With the issue of livability comes the issue of transportation. Crossan, who also works at the airport in Hayden, spent one drive counting the number of cars driving from Steamboat to Hayden during one commute home and was surprised by the high volume. As Routt County continues to expand housing options into Oak Creek, Stagecoach, Yampa, Hayden and even a few miles west of downtown, a transportation master plan will be created and enacted in the next few years.
A hope, said Crossan, is a transportation system that connects all communities between Oak Creek and Craig together with a core trail, a possible light rail or a bus system to take cars off the road.
The ultimate goal, said Kara Stoller who is the executive director of the Steamboat Springs Chamber, is to see Routt County continue to be a place where a diverse business base can thrive and where people at all levels of employment can continue to live.
“If businesses are thriving, then they can provide meaningful employment to Steamboat residents,” she said. “We want to make sure that Steamboat is here for many generations to come, for everyone to enjoy.”
With that goal in mind, the Chamber has created a ‘Destination Masterplan’ which will be implemented over the course of the next few years and focuses – among many things – on messaging, shifting the timeframe for visitors and ensuring that visitor impact positively outweighs any negative impact. As is the case with any resort town, one challenge is maintaining the fine balance of life between tourists and locals.
When not on the mountain, most visitors can be found enjoying downtown Steamboat and taking advantage of all that it has to offer. Main Street Steamboat is the organization that works tirelessly to create a welcoming, Western atmosphere throughout the historic downtown area. And while these changes and upgrades often go unnoticed, they are prime examples of the bold vision the valley projects. Barrels filled with fresh flowers in the summer; trees lit with glittering lights all winter long; refurbished chairlifts provide unique seating along the Yampa River; bus stops designed to look like a mine shaft echo the town’s mining heritage – this is what Lisa Popovich, executive director of Main Street Steamboat, calls “the icing on the cake” – small things that make a big difference to the ambiance and appeal of downtown Steamboat.

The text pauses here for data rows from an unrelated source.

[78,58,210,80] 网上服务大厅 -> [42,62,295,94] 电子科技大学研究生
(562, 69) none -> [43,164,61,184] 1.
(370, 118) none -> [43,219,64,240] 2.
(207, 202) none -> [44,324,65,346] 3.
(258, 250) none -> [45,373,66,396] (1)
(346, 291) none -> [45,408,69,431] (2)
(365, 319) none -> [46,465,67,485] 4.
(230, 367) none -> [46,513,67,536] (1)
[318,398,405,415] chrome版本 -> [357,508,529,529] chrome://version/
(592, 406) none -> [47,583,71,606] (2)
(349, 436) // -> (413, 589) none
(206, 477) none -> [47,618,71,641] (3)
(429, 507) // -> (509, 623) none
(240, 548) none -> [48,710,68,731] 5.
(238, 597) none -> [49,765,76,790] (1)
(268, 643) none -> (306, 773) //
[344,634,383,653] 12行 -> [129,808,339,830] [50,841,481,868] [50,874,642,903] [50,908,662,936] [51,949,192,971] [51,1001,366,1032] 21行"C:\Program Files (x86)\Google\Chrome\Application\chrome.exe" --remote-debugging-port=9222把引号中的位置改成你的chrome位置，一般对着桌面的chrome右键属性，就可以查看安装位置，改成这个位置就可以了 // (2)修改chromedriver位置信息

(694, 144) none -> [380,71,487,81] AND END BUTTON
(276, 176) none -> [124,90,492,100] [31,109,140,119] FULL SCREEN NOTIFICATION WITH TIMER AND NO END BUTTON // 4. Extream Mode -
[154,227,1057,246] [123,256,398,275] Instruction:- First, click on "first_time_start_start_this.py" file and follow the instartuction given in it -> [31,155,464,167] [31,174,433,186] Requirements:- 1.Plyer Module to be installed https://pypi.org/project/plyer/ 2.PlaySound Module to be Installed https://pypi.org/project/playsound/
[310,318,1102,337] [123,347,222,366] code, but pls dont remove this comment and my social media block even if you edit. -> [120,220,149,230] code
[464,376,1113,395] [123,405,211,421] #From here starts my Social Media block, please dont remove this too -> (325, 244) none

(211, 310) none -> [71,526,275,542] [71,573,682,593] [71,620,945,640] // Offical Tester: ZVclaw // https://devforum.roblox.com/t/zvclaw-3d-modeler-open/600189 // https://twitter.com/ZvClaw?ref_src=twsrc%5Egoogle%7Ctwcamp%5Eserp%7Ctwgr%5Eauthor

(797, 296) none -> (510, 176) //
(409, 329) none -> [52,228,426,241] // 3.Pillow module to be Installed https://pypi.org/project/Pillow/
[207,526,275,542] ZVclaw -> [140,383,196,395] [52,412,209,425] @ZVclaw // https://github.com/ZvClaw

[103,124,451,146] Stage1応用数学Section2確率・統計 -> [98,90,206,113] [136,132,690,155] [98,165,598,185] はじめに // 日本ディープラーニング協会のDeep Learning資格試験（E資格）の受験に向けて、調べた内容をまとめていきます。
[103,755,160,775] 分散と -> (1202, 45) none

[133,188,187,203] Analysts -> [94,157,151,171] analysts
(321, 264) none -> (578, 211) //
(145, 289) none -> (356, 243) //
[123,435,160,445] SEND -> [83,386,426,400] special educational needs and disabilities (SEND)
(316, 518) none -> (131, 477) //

Ensuring that the downtown area stays vibrant, appealing and welcoming is the top priority for the organization, but they also have big plans for the future. On the agenda? Turning Yampa Street into an entertainment district, more street entertainment and cleaning up the alleys to better utilize the space they provide.
“I’d like to see our sense of community grow downtown,” said Popovich. “It’s where we demonstrate the heart of who we are.”
The heart of who we are though, it seems in speaking to different leaders in the community, is a welcoming town with a sense of pride around their history and a sense of hope for their future.
“In the next decade,” Crossan said, “it’s important to make sure that we don’t lose the fundamentals of who we are. We have good support systems and we come together to help others. It’s so good to see people in this community so involved and I think that’s unique to mountain towns; we have a hometown feel. We’re friendly and we make eye contact and say hello. That’s what puts a smile on your face every day. I’m very optimistic and hopeful about the future of the community.”
If bold is beautiful then Steamboat Springs has both: natural beauty paired with a bold vision for the future to create, maintain and foster positive changes for years to come.